El silencio opacaba todo. Un silencio
que se confundía con las oraciones que cada quien depositaba. Los
más incrédulos me observaban como si fuera una marioneta, sin hilos
y sin titiritero, que yacía en el suelo polvoriento de una capilla.
Las campanas repicaban mi nombre, cada tañido era una salve,
mientras las aves se esparcían por los campos y el jardín lleno de
suciedad, pecado original y recuerdos enmascarados en viejos árboles
torcidos. La noche caía con todas sus estrellas y con ella la sangre
en el corazón de todos los pecadores unidos entorno a mí. Yo era el
mayor de todos. El pecador principal. Ante ellos estaba “Matalobos”,
“El príncipe de los cielos” o “El mocoso” que rondó a todos
con amor y desesperación, cólera y complicidad.
Podía escuchar frases sueltas. Algunas
eran parte de riñas. La voz de mi madre sonaba como la voz de la
Virgen María, pues parecía afligida y perdida. Louis sollozaba,
aunque no sabía si era por mi destino o porque el recogimiento le
hacía expresarse de aquel modo. Marius, y otros milenarios,
guardaban silencio sentados en los diversos bancos. Armand sólo
deseaba ver a Dios a través de mi sangre. David se sentía desecho,
impotente, e impactado. Los escuchaba a todos. Podía sentir la
presencia de aquellos que me amaban o amaron. Eran como el coro de
una iglesia, su alegre y siniestro canto, que se alzaba entre cada
piedra amontonada y cada columna bien colocada.
Desistieron lentamente. Poco a poco
fueron abandonando la idea de permanecer a la espera. Sin embargo,
acabé por levantarme, igual que Lázaro, y busqué desesperadamente
una forma de expresar todo lo que veía. Seguían persiguiéndome.
Podía ver las almas del Infierno retorciéndose y lamentándose. Los
ángeles rondaban mi cuerpo, o más bien mi alma, y me seducían con
palabras de amor y castigo. Jamás he hablado abiertamente de todo lo
ocurrido en esos días. Nunca he querido tener la osadía de abrir mi
corazón y exponerlo. Me siento vulnerable y maldecido. Ni siquiera
sé si es cierto todo lo que aprendí, pero me cambió.

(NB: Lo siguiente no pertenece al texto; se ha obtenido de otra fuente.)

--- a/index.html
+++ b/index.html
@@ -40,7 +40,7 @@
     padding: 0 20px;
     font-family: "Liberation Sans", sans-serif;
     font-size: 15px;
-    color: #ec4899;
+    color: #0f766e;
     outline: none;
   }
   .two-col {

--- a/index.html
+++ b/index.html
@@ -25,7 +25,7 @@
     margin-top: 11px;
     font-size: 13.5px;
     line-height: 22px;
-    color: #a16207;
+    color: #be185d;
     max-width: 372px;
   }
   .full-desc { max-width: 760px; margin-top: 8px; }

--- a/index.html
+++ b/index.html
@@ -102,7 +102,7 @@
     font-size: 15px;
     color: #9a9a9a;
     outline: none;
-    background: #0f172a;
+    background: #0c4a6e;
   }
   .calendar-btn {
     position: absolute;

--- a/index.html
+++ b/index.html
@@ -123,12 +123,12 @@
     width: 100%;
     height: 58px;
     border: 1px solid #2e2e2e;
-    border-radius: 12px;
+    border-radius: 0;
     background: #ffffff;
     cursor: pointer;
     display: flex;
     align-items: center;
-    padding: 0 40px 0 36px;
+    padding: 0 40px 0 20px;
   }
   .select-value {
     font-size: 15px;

Vi a mi madre meses después. Tenía el
cabello revuelto, la ropa de un hombre y fango en las botas de montar
que había conseguido. Sus ojos eran tan impactantes y fieros como
hace siglos. Me quedé helado. No sabía como reaccionar. Sigo
sintiendo un fuerte amor hacia ella, como cualquier Edipo moderno, y
corrí a ella igual que cuando era un niño. Me abracé llorando.

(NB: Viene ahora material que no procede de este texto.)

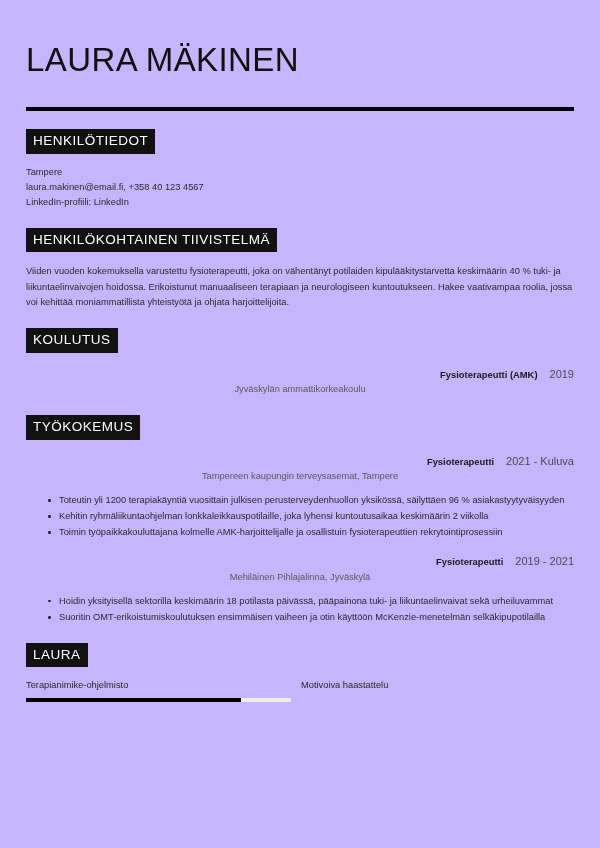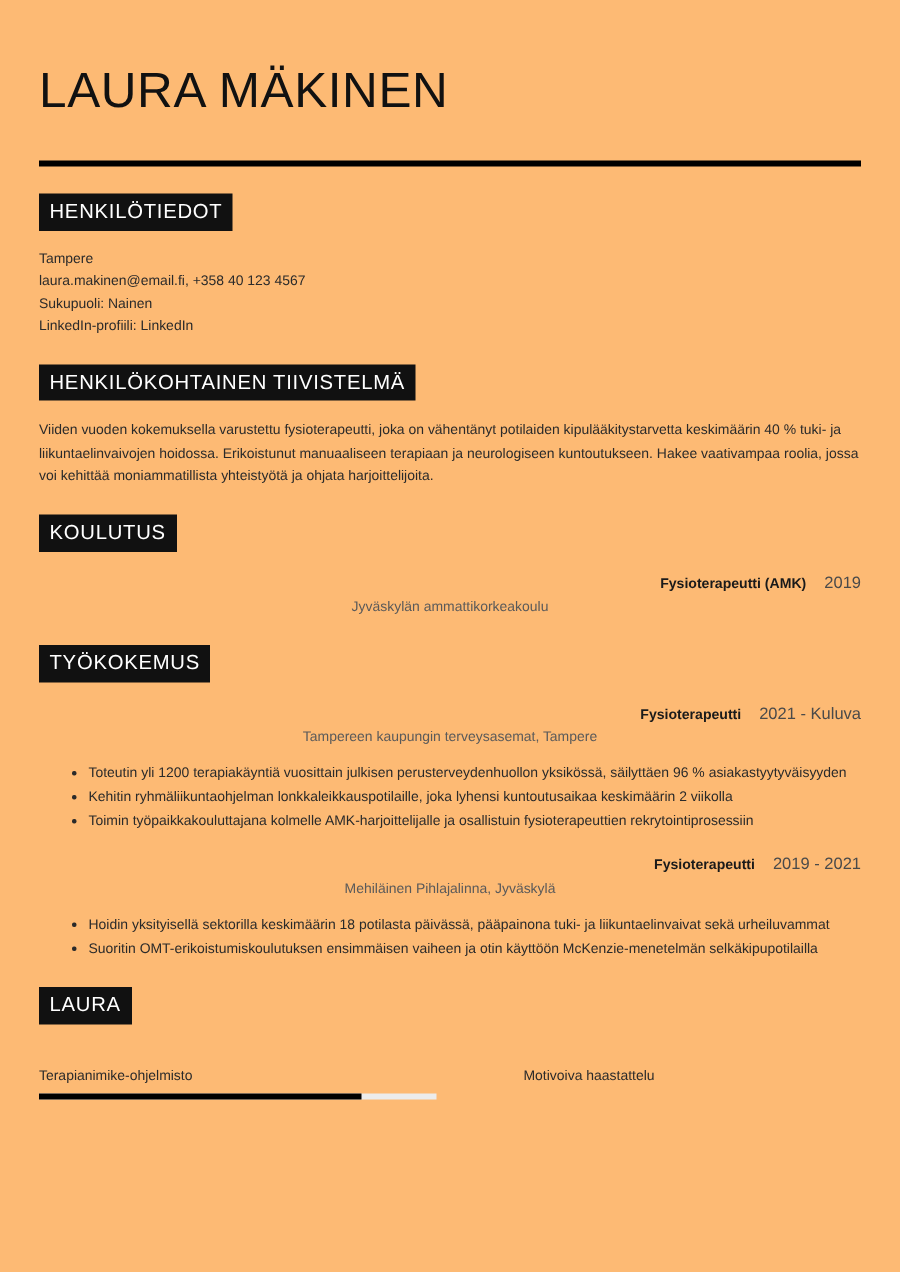--- a/index.html
+++ b/index.html
@@ -23,7 +23,7 @@
     height: 848px;
     box-sizing: border-box;
     padding: 0 26px;
-    background: #fdba74;
+    background: #c4b5fd;
   }
 
   

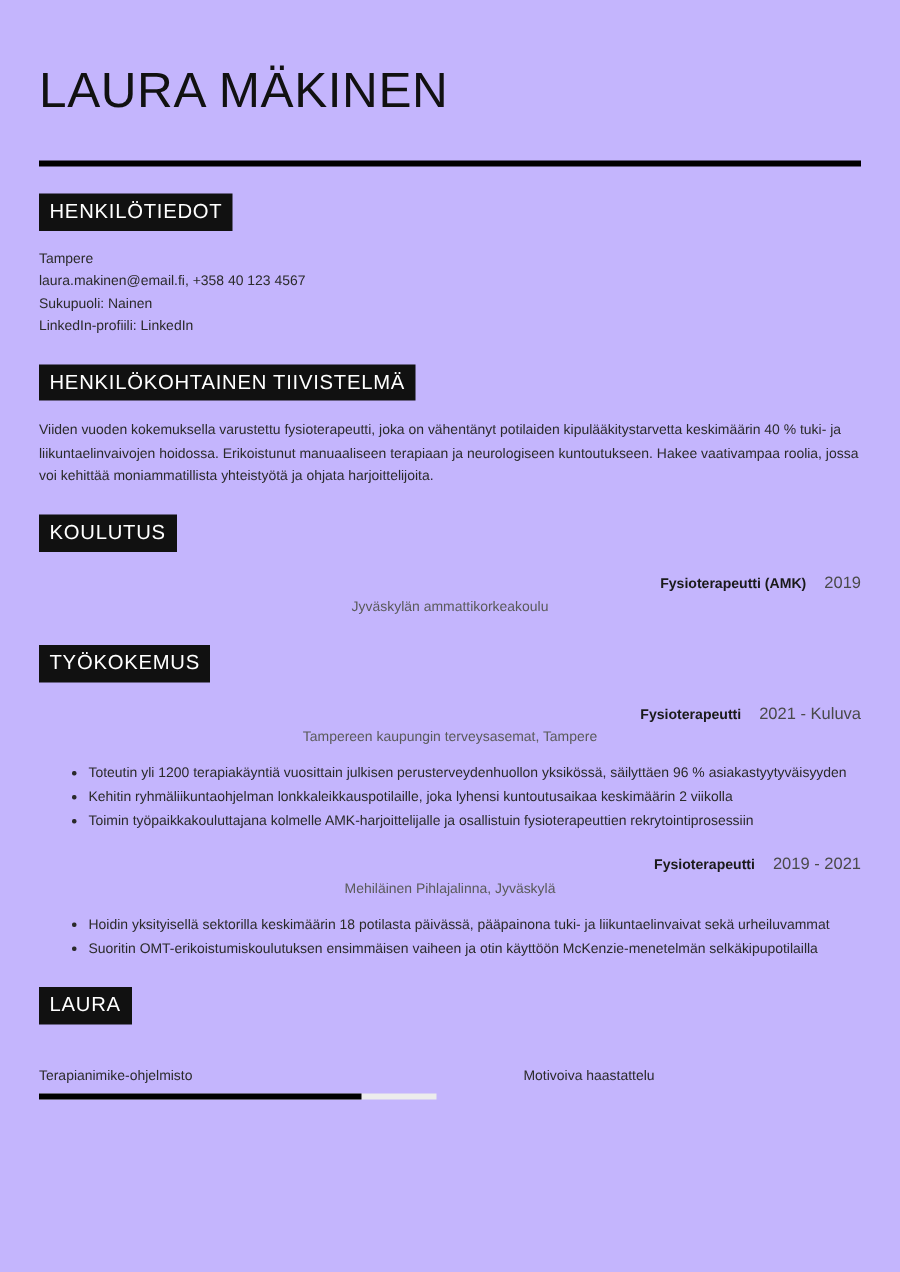--- a/index.html
+++ b/index.html
@@ -180,7 +180,6 @@
     <div class="contact-block">
       <div class="contact-line">Tampere</div>
       <div class="contact-line">laura.makinen@email.fi, +358 40 123 4567</div>
-      <div class="contact-line">Sukupuoli: Nainen</div>
       <div class="contact-line">LinkedIn-profiili: LinkedIn</div>
     </div>
   </div>

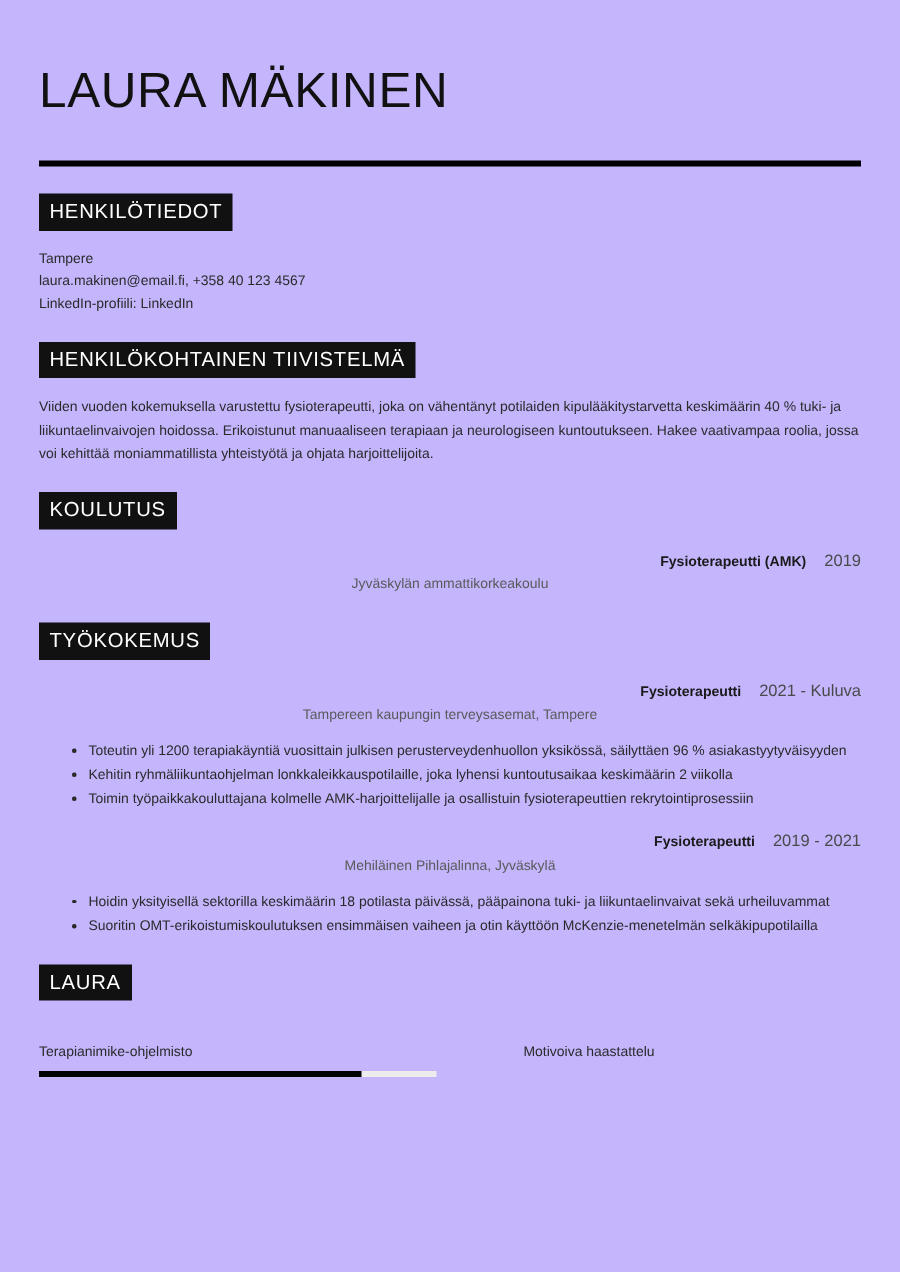--- a/index.html
+++ b/index.html
@@ -141,12 +141,11 @@
 
   
   .skills-grid {
-    margin-top: 28px;
+    margin-top: 12px;
     display: grid;
     grid-template-columns: 275px 275px;
     column-gap: 0;
     row-gap: 14px;
-    gap: 48px;
   }
   .skill-item {
     width: 265px;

Ella simplemente me dio un par de palmadas en la espalda, contuvo
palabras duras y se expresó con la mayor amabilidad. Me escuchó
durante horas y desapareció en cuanto el cansancio llegó. Aquellos
días fueron agotadores.
Igual que si fuese el Mesías corrí a
mi madre, la busqué, y pensé en ella en cada momento. Mi mensaje no
fue dicho en un desierto, pero cayó en el olvido. Mis panes y peces
se convirtieron en sangre y muerte. Sin embargo, mi amor sigue puro.
Conservo un deseo exacerbado hacia el amor. He comprendido que las
buenas acciones sólo se logran cuando se ama. Tengo mucho amor para
dar, pero sobre todo para ofrecer a mi madre. Daría gran parte de
todo lo que tengo por otro día en sus brazos, como cuando era niño,
siendo cargado por ella por el castillo mientras me hablaba de
Italia, Inglaterra o España. Tan sólo espero volver a encontrarte, sumergirme en tu mirada y aceptar tus silencios. Necesito caer en la tentación de amarte por siempre, pues eres algo más que mi madre.